The LITP regulates that the needs of the applicant who needs special procedural and reception guarantees shall be taken into account when rights established in the LITP are exercised.[1] The notion of “adequate support” is understood by the Ministry as meaning that vulnerability should be determined and that the rights related thereto are respected,[2] without however specifying what types of guarantees should be provided.

The Ministry of Interior does not have a special unit dealing with vulnerable groups, but accommodates their needs in the general system and assesses their cases within the same legislative framework. Officials of the Ministry of Interior participated in trainings on how to deal with vulnerable cases in 2022.  Namely, 13 employees of the Service for Reception and Accommodation attended various workshops with special emphasis on the vulnerable groups in need of special reception/procedural guarantees (e.g. unaccompanied children, GBV survivors). Workshops were organized by EUAA, UNHCR, Council of Europe, UNICEF, CRC, Frontex, Judicial Academy and State school for public administration.[3]

There are few specific provisions on how to process and assess the cases of vulnerable applicants, and with a few exceptions (enumerated below) the same procedural guarantees are in place for vulnerable categories as for other applicants.
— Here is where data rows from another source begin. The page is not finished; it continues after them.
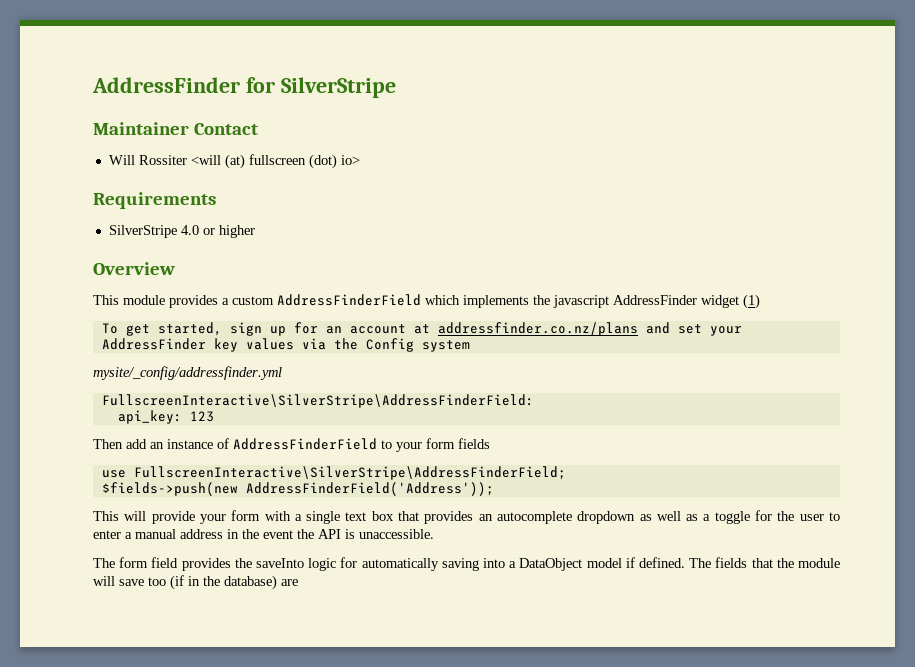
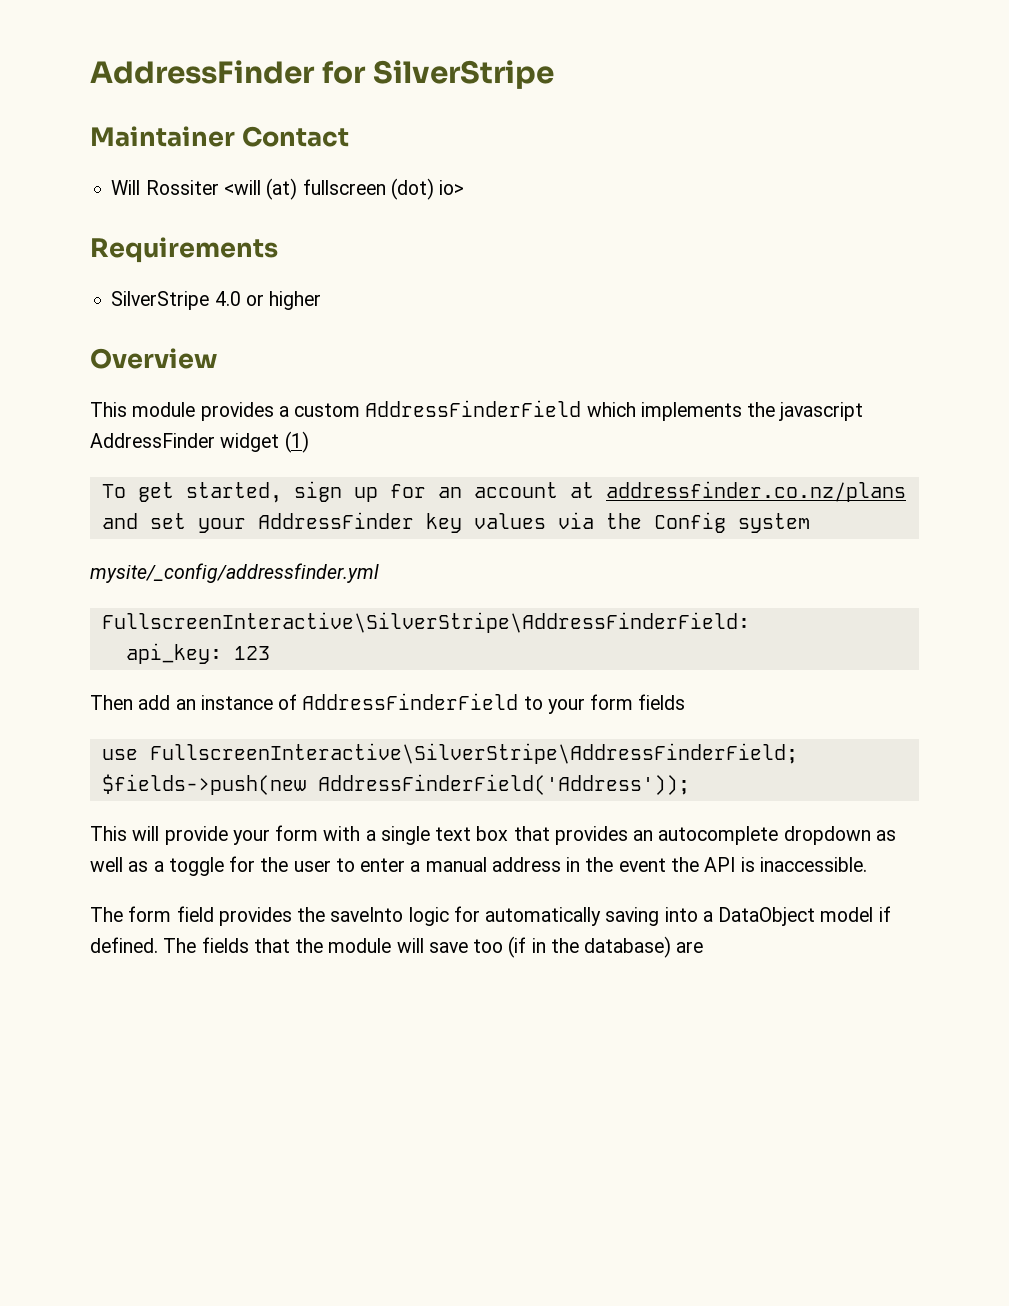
[359,529,434,539] unaccessible. -> [759,857,867,872] inaccessible.

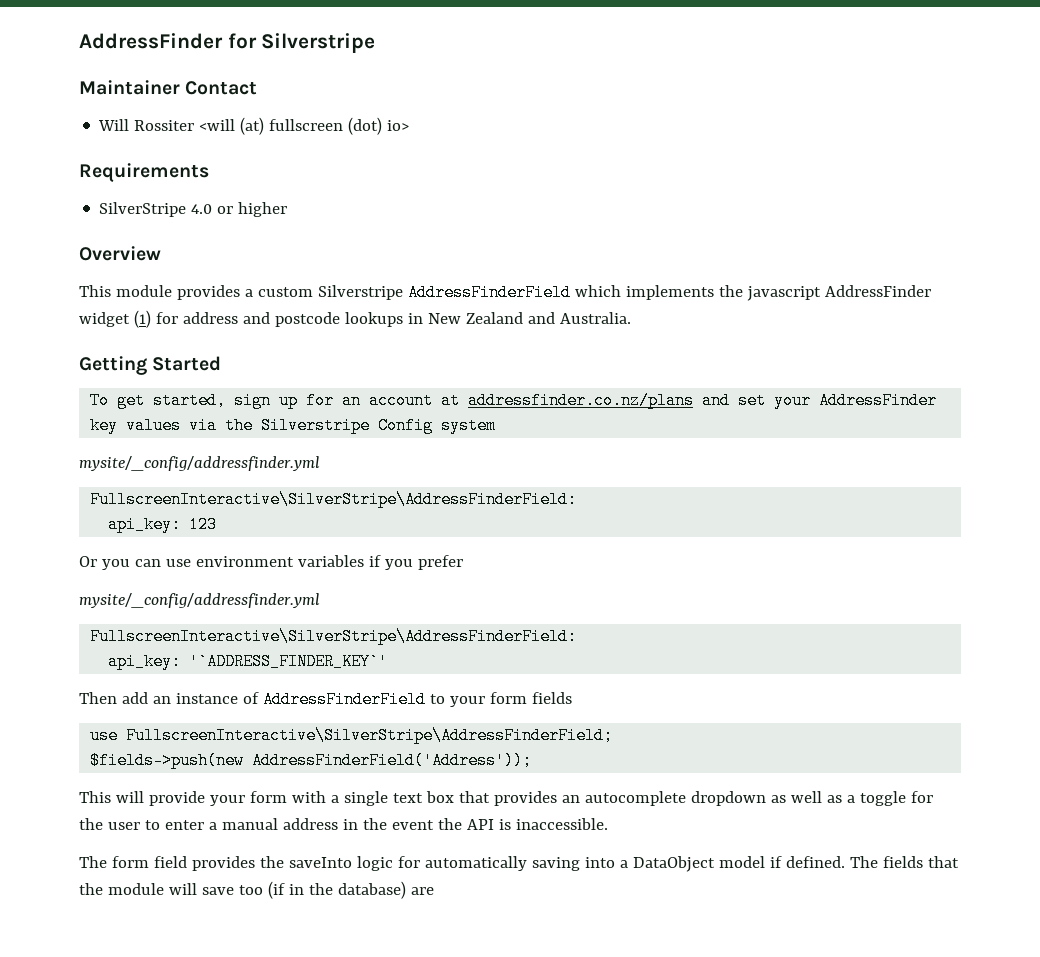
[372,60,554,89] SilverStripe -> [261,33,376,53] Silverstripe
(361, 410) none -> [317,285,403,300] Silverstripe
(309, 442) none -> [155,312,631,327] [79,356,222,375] for address and postcode lookups in New Zealand and Australia. // Getting Started
(642, 521) none -> [261,417,371,434] Silverstripe
(270, 653) none -> [79,555,463,570] [79,593,320,608] [90,628,578,645] [108,653,389,670] // Or you can use environment variables if you prefer // mysite/_config/addressfinder.yml // FullscreenInteractive\SilverStripe\AddressFinderField: // api_key: '`ADDRESS_FINDER_KEY`'

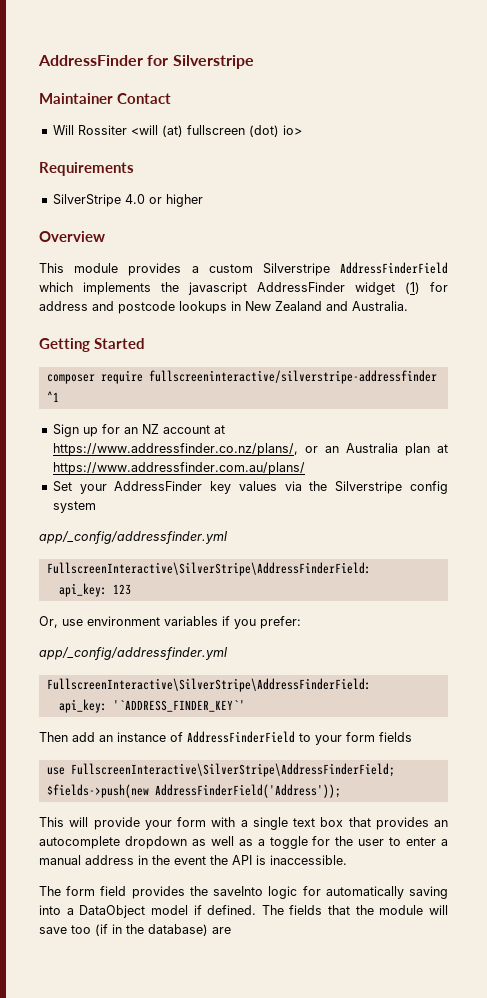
[90,392,272,409] To get started, sign -> [46,370,437,384] [46,391,59,402] [52,424,79,437] composer require fullscreeninteractive/silverstripe-addressfinder ^1 // Sign
(362, 400) none -> [141,424,159,434] NZ
[468,392,767,409] addressfinder.co.nz/plans and set -> [52,443,449,456] [52,462,305,475] [52,481,72,492] https://www.addressfinder.co.nz/plans/, or an Australia plan at https://www.addressfinder.com.au/plans/ // Set
[378,417,434,434] Config -> [410,481,448,494] config
[79,456,320,471] mysite/_config/addressfinder.yml -> [39,531,227,544] app/_config/addressfinder.yml
[79,556,161,570] Or you can -> [39,616,58,628] Or,
[417,555,463,570] [79,593,320,608] prefer // mysite/_config/addressfinder.yml -> [260,616,301,629] [39,647,227,660] prefer: // app/_config/addressfinder.yml

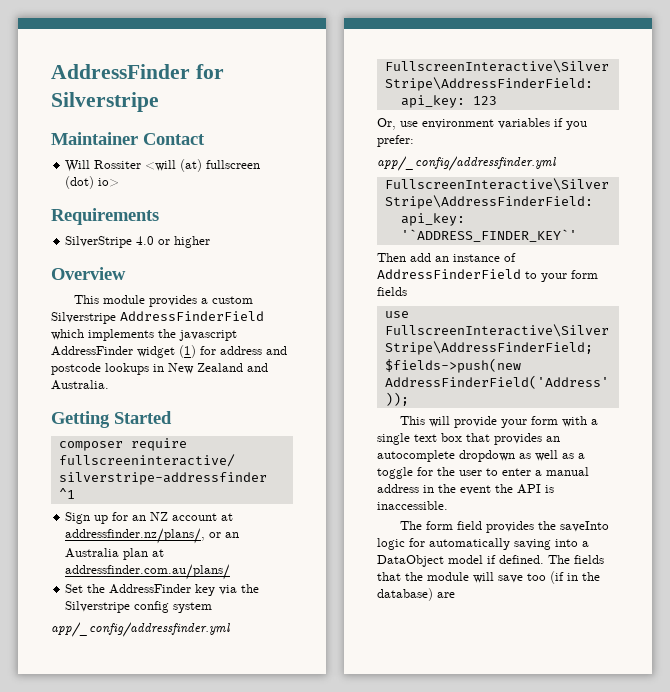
[52,443,298,456] https://www.addressfinder.co.nz/plans/, -> [65,528,206,544] addressfinder.nz/plans/,
[52,462,305,475] https://www.addressfinder.com.au/plans/ -> [65,564,231,580] addressfinder.com.au/plans/
[79,484,107,494] your -> [87,584,106,593] the
[238,481,277,491] values -> (216, 590) none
There is a general obligation to take into consideration the individual situation and personal circumstances of the applicant,[4] in particular the acts of persecution or serious harm already undergone.[5] The personal interview and decision-making mechanism is the same for all applicants, regardless of their vulnerability.

It could be concluded that, according to the LITP, vulnerable applicants have the following rights in the status determination procedure:

  • the possibility to be interviewed by a decision-maker of the same sex;[6]
  • to an interpreter of the same sex, if possible;[7]
  • to be interviewed as soon as possible upon the submission of the application for international protection;[8]
  • in cases where the interview is omitted,[9] in particular when an applicant is unfit or unable to be interviewed, owing to enduring circumstances beyond their control, their relatives shall be permitted to present evidence and give statements;[10]
  • in case of an application of an unaccompanied child, the application has priority in decision-making (see section on Regular Procedure: Fast-Track Processing).[11]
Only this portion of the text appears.